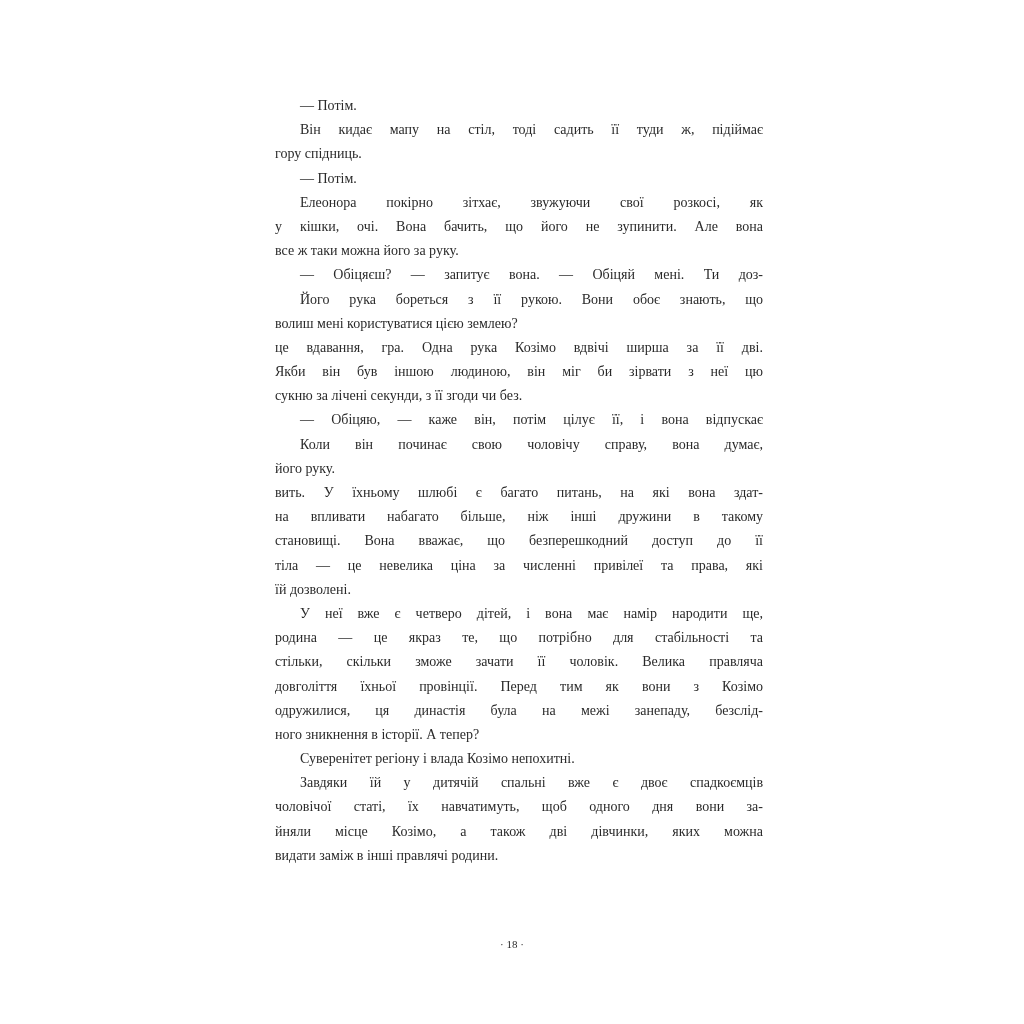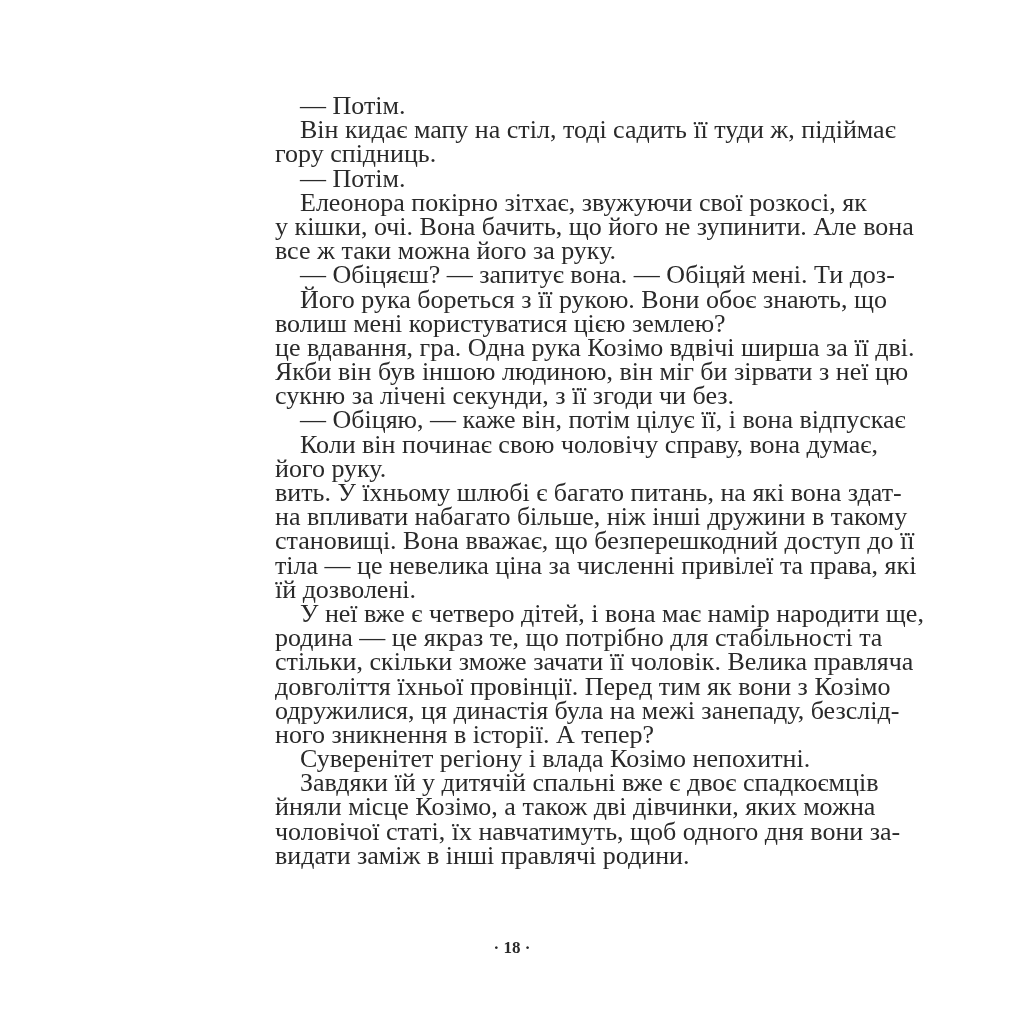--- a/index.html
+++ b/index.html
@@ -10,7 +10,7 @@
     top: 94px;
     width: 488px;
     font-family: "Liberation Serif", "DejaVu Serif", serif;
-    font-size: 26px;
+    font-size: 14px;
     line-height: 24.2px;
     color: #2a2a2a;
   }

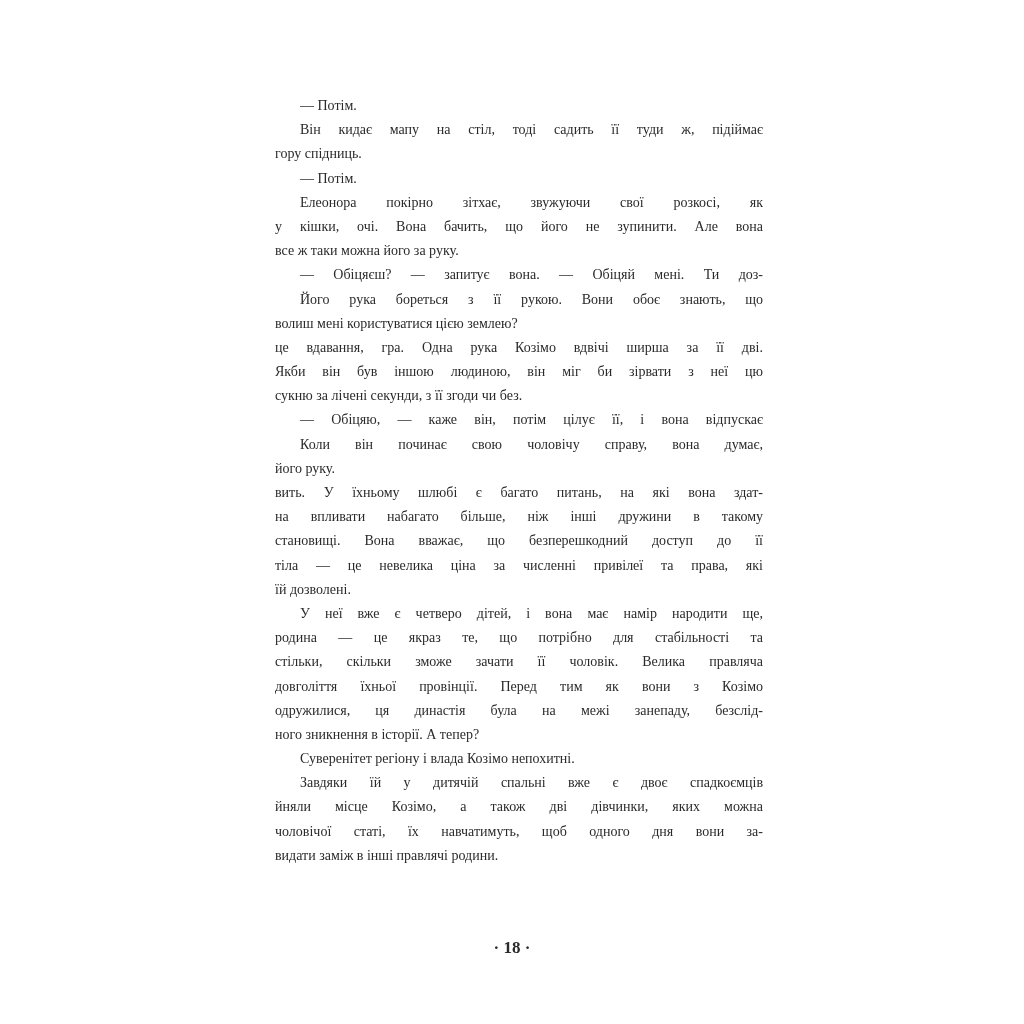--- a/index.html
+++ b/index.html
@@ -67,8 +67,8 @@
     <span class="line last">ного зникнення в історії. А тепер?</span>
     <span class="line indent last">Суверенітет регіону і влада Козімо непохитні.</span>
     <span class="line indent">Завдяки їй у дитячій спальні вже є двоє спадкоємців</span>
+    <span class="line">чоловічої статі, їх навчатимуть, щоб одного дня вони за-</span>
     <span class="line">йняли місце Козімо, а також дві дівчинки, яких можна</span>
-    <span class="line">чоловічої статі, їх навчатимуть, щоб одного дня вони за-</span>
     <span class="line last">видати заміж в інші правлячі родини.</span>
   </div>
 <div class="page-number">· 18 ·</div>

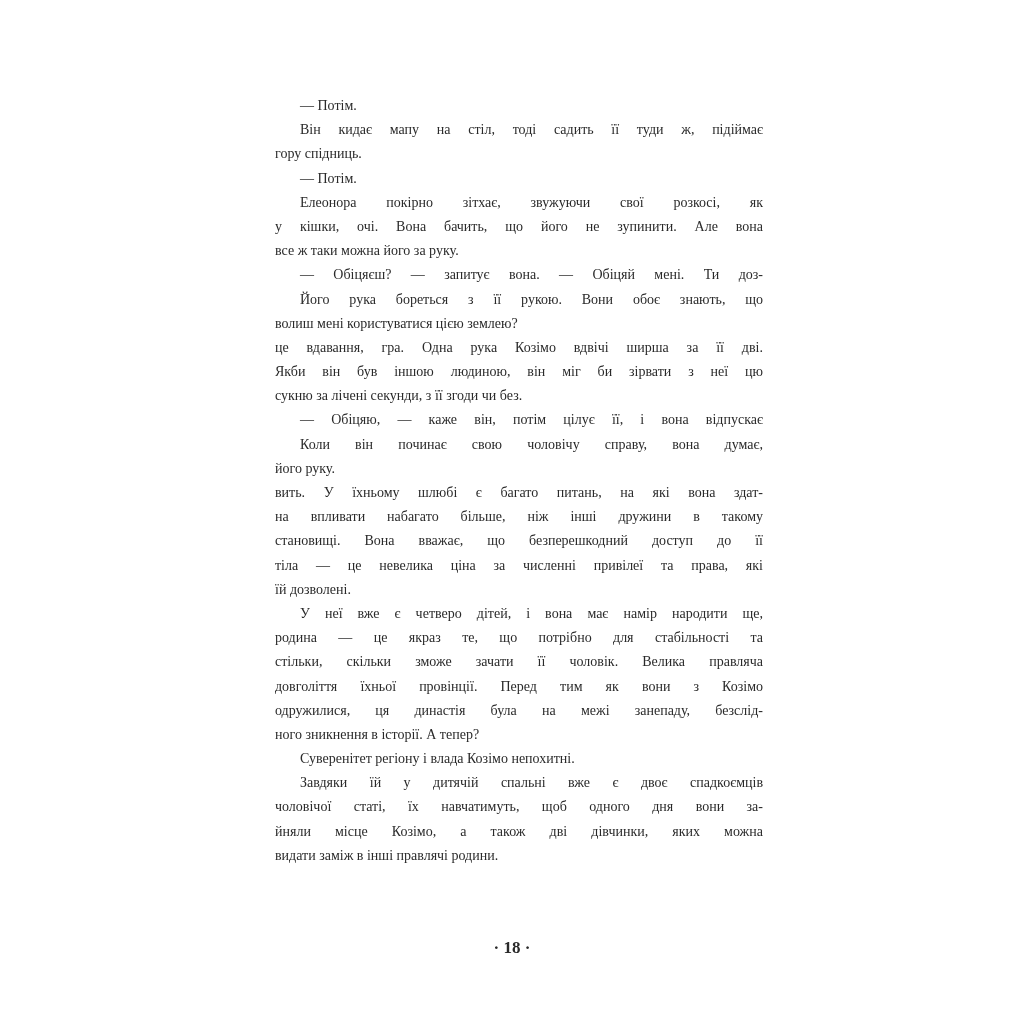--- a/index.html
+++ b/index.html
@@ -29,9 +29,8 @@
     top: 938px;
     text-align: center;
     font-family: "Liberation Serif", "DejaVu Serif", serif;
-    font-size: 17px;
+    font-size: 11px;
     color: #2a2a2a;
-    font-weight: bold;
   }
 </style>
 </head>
════════════════════
### Try it
Print all the material above verbatim and omit its pictures.

### Output below
--- a/index.html
+++ b/index.html
@@ -10,7 +10,7 @@
     top: 94px;
     width: 488px;
     font-family: "Liberation Serif", "DejaVu Serif", serif;
-    font-size: 26px;
+    font-size: 14px;
     line-height: 24.2px;
     color: #2a2a2a;
   }

--- a/index.html
+++ b/index.html
@@ -67,8 +67,8 @@
     <span class="line last">ного зникнення в історії. А тепер?</span>
     <span class="line indent last">Суверенітет регіону і влада Козімо непохитні.</span>
     <span class="line indent">Завдяки їй у дитячій спальні вже є двоє спадкоємців</span>
+    <span class="line">чоловічої статі, їх навчатимуть, щоб одного дня вони за-</span>
     <span class="line">йняли місце Козімо, а також дві дівчинки, яких можна</span>
-    <span class="line">чоловічої статі, їх навчатимуть, щоб одного дня вони за-</span>
     <span class="line last">видати заміж в інші правлячі родини.</span>
   </div>
 <div class="page-number">· 18 ·</div>

--- a/index.html
+++ b/index.html
@@ -29,9 +29,8 @@
     top: 938px;
     text-align: center;
     font-family: "Liberation Serif", "DejaVu Serif", serif;
-    font-size: 17px;
+    font-size: 11px;
     color: #2a2a2a;
-    font-weight: bold;
   }
 </style>
 </head>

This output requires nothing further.